Saraya Wintersmith GBH News

“Everyone is now super afraid that because Councilor [Liz] Breadon, a white woman, has it, now this body — because all the white councilors here stick together — that they will vote, or try to move the districts in a way that is not diverse sufficiently to vote in electeds of color,” said Fernandes Anderson before playing a voicemail left for her laced with hateful, white supremacist language.

“What the [expletive] do I have to do in this [expletive] council in order to get respect as a Black woman,” she shouted tearfully. “I am not afraid of losing the votes, I am not afraid of deceit, I am not afraid of anybody here. ... I came for my people.”

Redistricting is a time-sensitive process, and multiple people familiar with council procedure have spoken about the committee’s work being stalled as Arroyo campaigns for District Attorney.

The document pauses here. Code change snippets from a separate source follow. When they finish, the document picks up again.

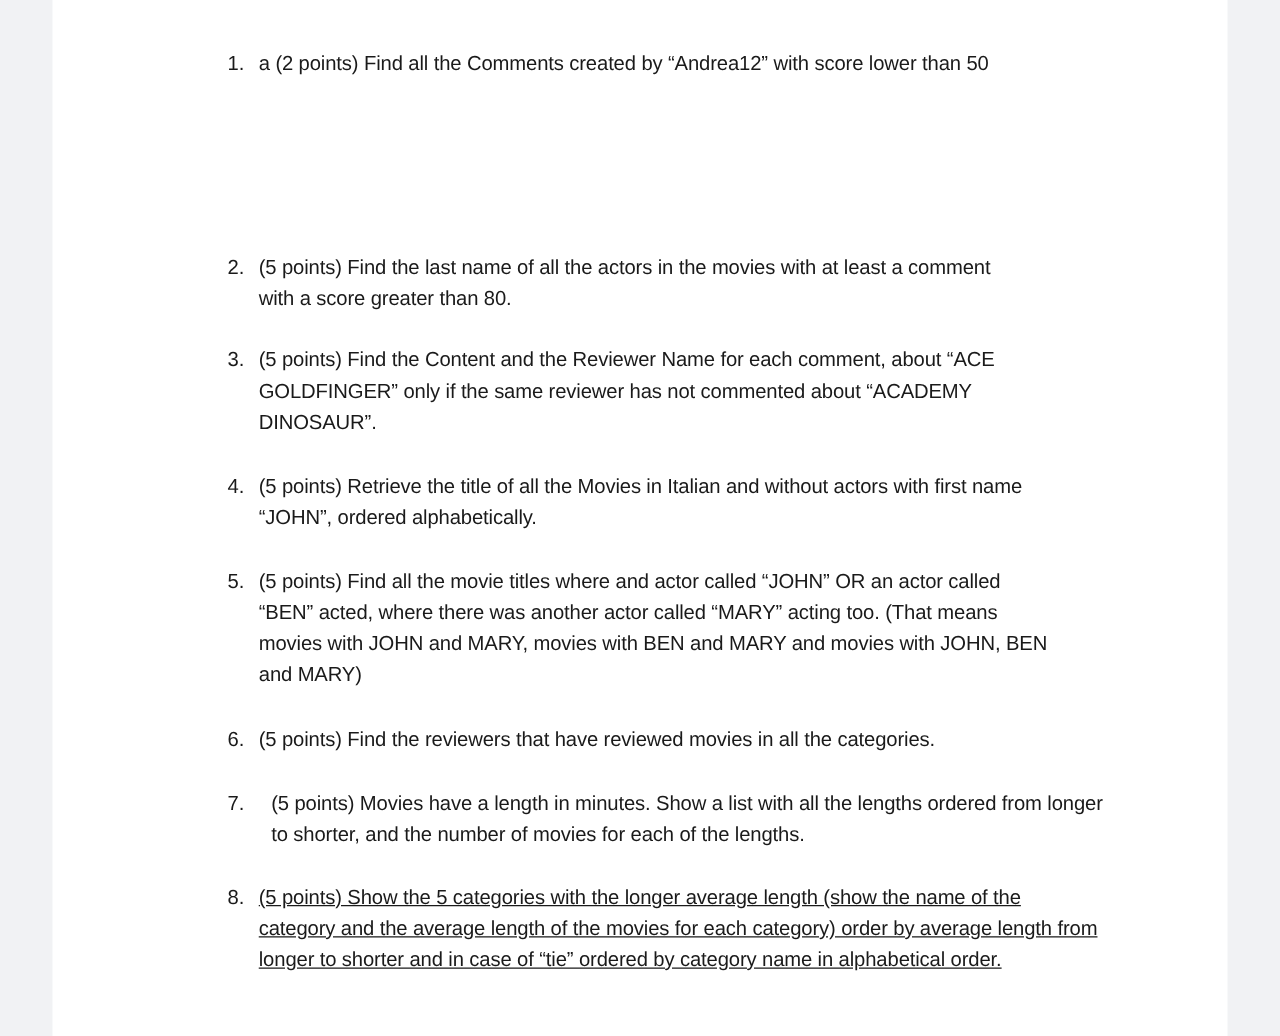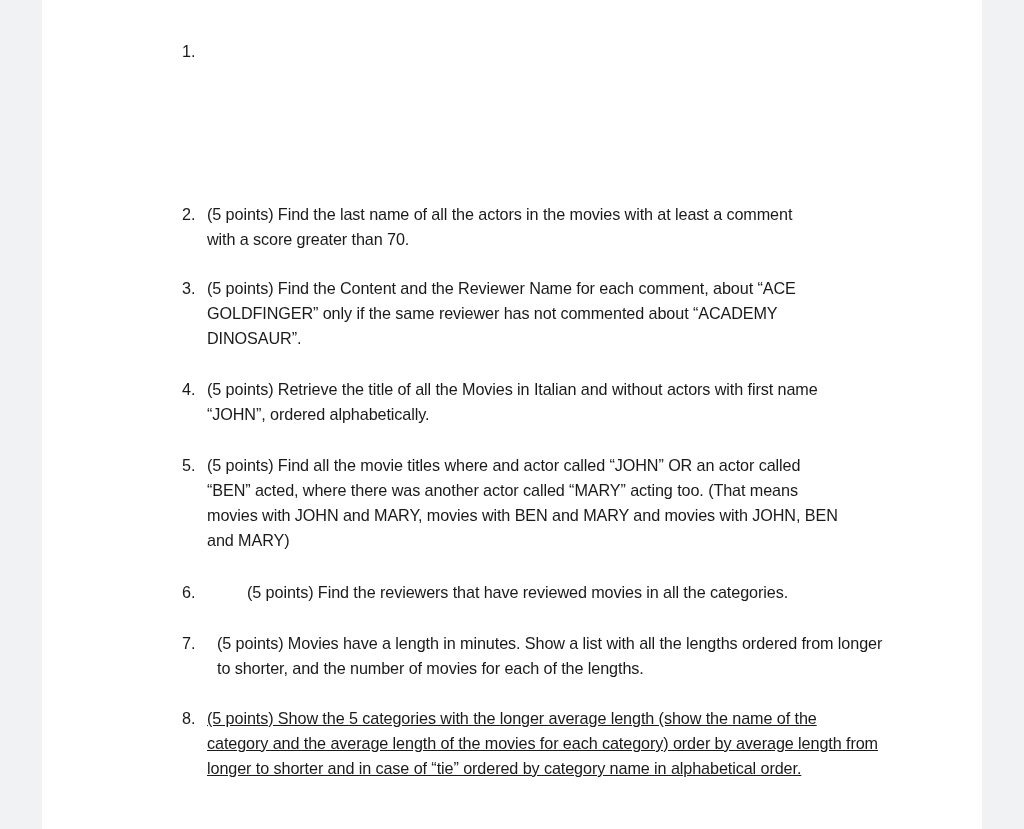--- a/index.html
+++ b/index.html
@@ -64,6 +64,7 @@
     <div class="item" style="top:39px;">
       <span class="num">1.</span>
       <div class="body" style="width:660px;">
+        <p class="para">a (2 points)  Find all the Comments created by “Andrea12” with score lower than 50</p>
       </div>
     </div>
 

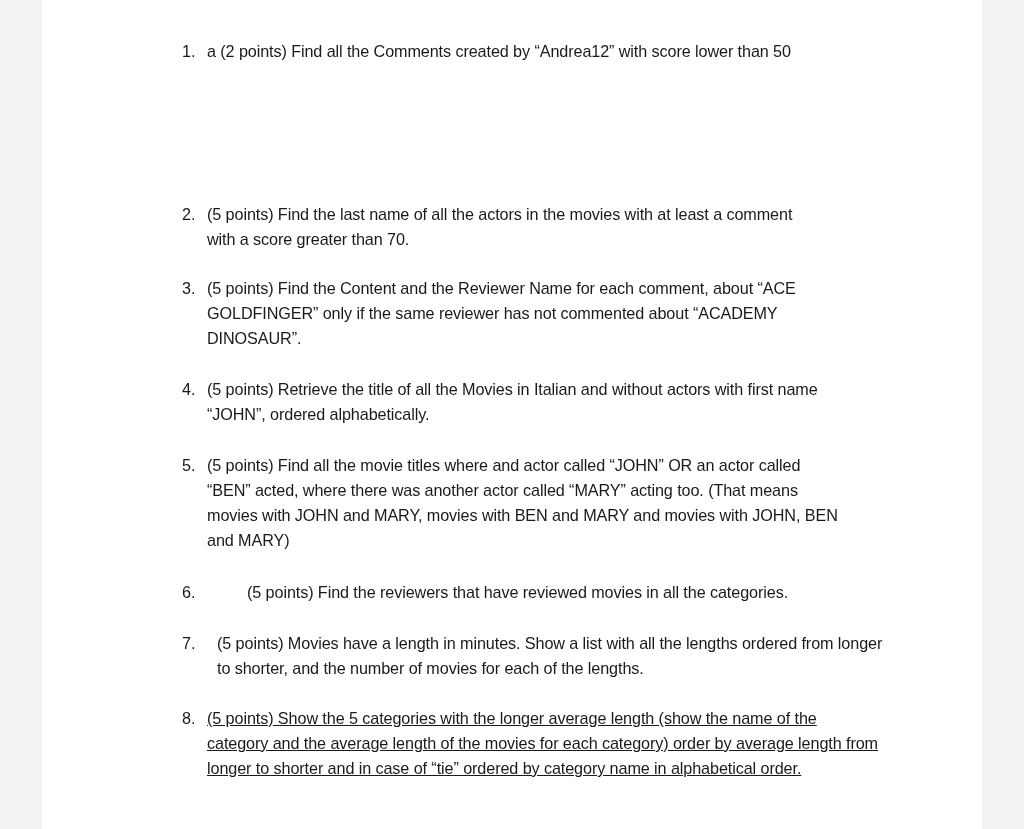--- a/index.html
+++ b/index.html
@@ -71,7 +71,7 @@
     <div class="item" style="top:202px;">
       <span class="num">2.</span>
       <div class="body" style="width:600px;">
-        <p class="para">(5 points) Find the last name of all the actors in the movies with at least a comment with a score greater than 70.</p>
+        <p class="para">(5 points) Find the last name of all the actors in the movies with at least a comment with a score greater than 80.</p>
       </div>
     </div>
 

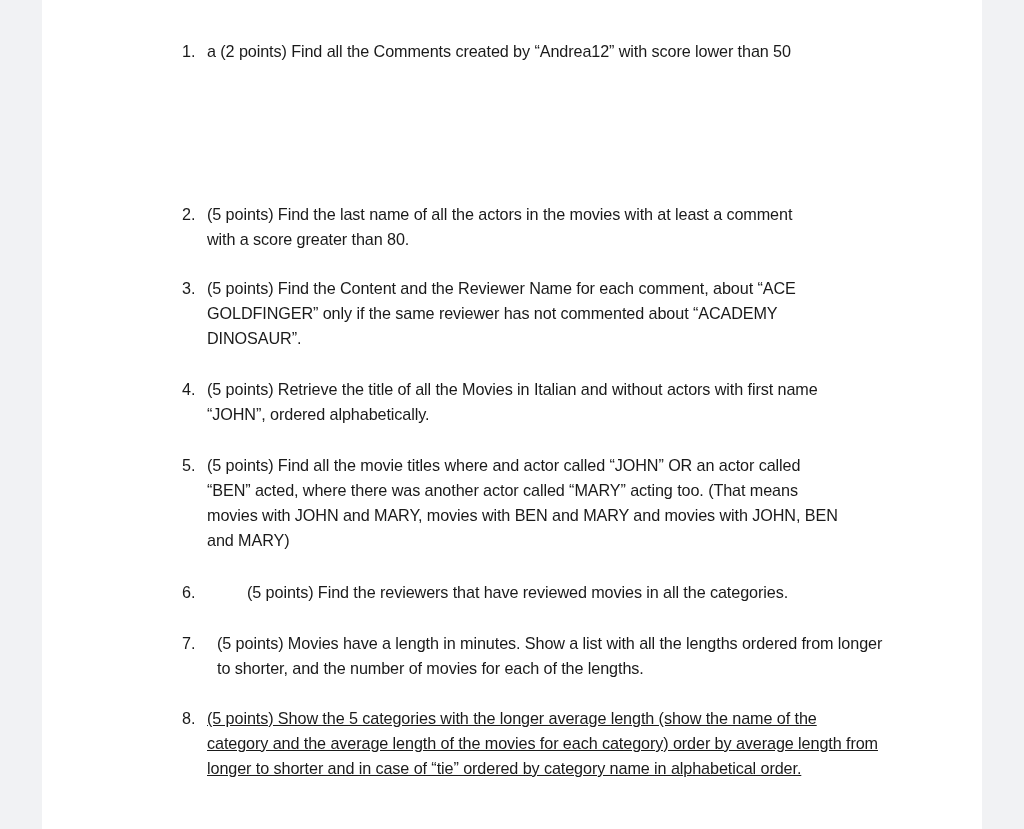--- a/index.html
+++ b/index.html
@@ -98,7 +98,7 @@
 
     <div class="item" style="top:580px;">
       <span class="num">6.</span>
-      <div class="body" style="width:680px;margin-left:40px;">
+      <div class="body" style="width:680px;">
         <p class="para">(5 points) Find the reviewers that have reviewed movies in all the categories.</p>
       </div>
     </div>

“We have 60 days to make this decision,” said At-Large Councilor Erin Murphy, a Hayden supporter. “We should’ve been having these hearings a long time ago.”

Lara, an Arroyo supporter, said she researched the timeline of the last Redistricting Committee’s work a decade ago and found that former Councilor Bill Linehan had a similar number of hearings after more than a year of work creating new maps.

“I think that this is, again, highlighting the disparate level of expectation for white leadership and leadership of color here on the council,” Lara said.

Although Baker, another Hayden supporter, ultimately withdrew his subpoena — known as a 17F — he upset Arroyo supporters in the chamber gallery with floor remarks.

“The point of the 17F is not meant to penalize or demean anyone,” he said. “There was never a need for the District 6 Councilor [Lara] to file a 17F on me. That was done purely as an act of retaliation and in an effort to deflect and divert attention from the sexual assault allegations made against a city councilor on this body.”

“If a predator continues to roam the killing field only becomes larger,” Baker said, sending the gallery’s pro- and anti-Arroyo spectators into a hollering frenzy.

In response, Lara said her subpoena was not meant to be retaliatory, but to illustrate racial discrepancies.

“People of color in this city and on this council are not only held to higher standards, they’re also disciplined in harsher ways by leadership,” Lara said. “What we know for sure is that none of colleagues has broken any laws or any rules during their tenure on the city council. I think that my point has become salient to every single member of the community and the city.”

When the council later went into recess, spectators eventually filed out, with an anti-Arroyo man, Shawn Nelson, assaulting a pro-Arroyo woman just outside the council chamber.

Councilors were corralled into their offices until the room was cleared, eventually returning to officially adjourn. Nelson, a known anti-mask and anti-vaccine protester in the council chamber, was arrested and charged with assault and battery, affray and resisting arrest, according to the Boston Police Department.

Arroyo did not speak on the matter at Wednesday’s council meeting, but told reporters afterwards he will be in court Thursday in an effort to obtain redacted documents related to his sexual assault investigations.